DATA FOR ANALYSIS

################

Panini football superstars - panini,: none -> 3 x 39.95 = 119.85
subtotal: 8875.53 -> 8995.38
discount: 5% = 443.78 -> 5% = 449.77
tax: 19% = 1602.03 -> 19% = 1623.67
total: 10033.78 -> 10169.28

################

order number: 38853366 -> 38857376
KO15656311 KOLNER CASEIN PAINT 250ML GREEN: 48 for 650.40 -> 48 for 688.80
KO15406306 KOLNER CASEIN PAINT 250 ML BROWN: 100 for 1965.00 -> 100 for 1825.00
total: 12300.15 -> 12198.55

################

Check each line of the entries for "KOLNER" and copy those that have it.

KO15656311 KOLNER CASEIN PAINT 250ML GREEN: 48 for 650.40 -> 48 for 688.80
KO15406306 KOLNER CASEIN PAINT 250 ML BROWN: 100 for 1965.00 -> 100 for 1825.00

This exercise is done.